From the report, it looks like they spent 13 calendar days testing (it's not clear how many person/days were spent), of which only 3 were dedicated to cryptography, and the audit was constrained to the Android clientside code.
For perspective: the "industry standard" software pentest of a reasonably complicated web application is 2 people, 2 weeks.
Does it? I know it has that meaning on the evening news, but even on network television it means something like "the secret internet where crazy stuff is".
I mostly hear it used to mean what it is supposed to mean, but that is rarely from non-technical people.
The problem is that as long as the name has that association at all, it's going to be a way to attack Briar.
Darknet now: Anonymous place drugs sometimes happen
Darknet if it becomes bigger: That place where terrorists and criminals hide, the FBI and NSA say it's a risk to national security and we have to stop it at all costs! What do you mean it's just a secure messaging app? I'm not a terrorist, I don't need anything like that!

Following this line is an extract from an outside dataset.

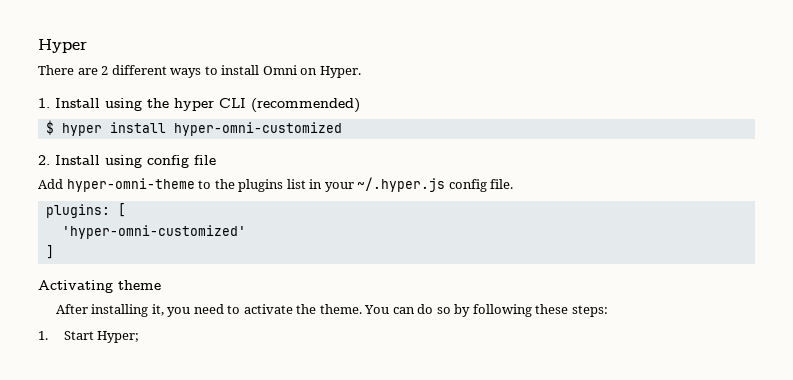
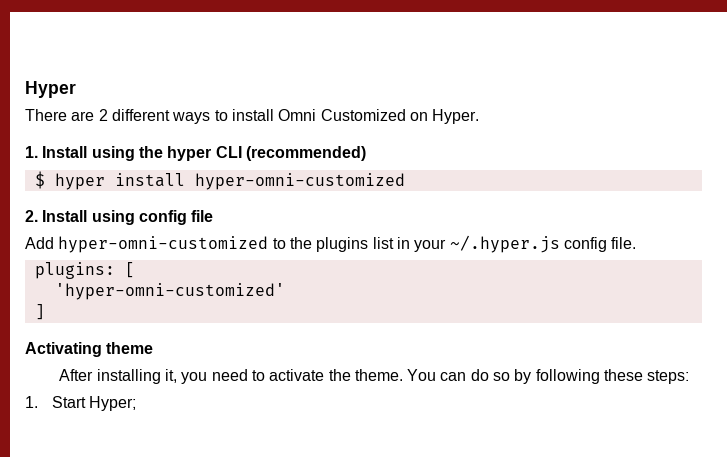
(297, 70) none -> [320,109,406,121] Customized
[66,178,195,192] hyper-omni-theme -> [58,236,269,253] hyper-omni-customized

You could also see it the other way around, your application is not secure enough if terrorists, dissidents, drug dealers, whistleblowers and child pornographers don't feel confident to use it.
You could but I doubt the general public and policy makers are going to see it this way. They're still looking for a backdoor that only the "good guys" can access.
From an ethical point of view building this software must be difficult. On one hand you are building something that advances technology and could be used to help free people from an oppressive government, on the other hand you are also building something that could be used (and if it works most likely will be used) to aid acts that we all agree are morally wrong.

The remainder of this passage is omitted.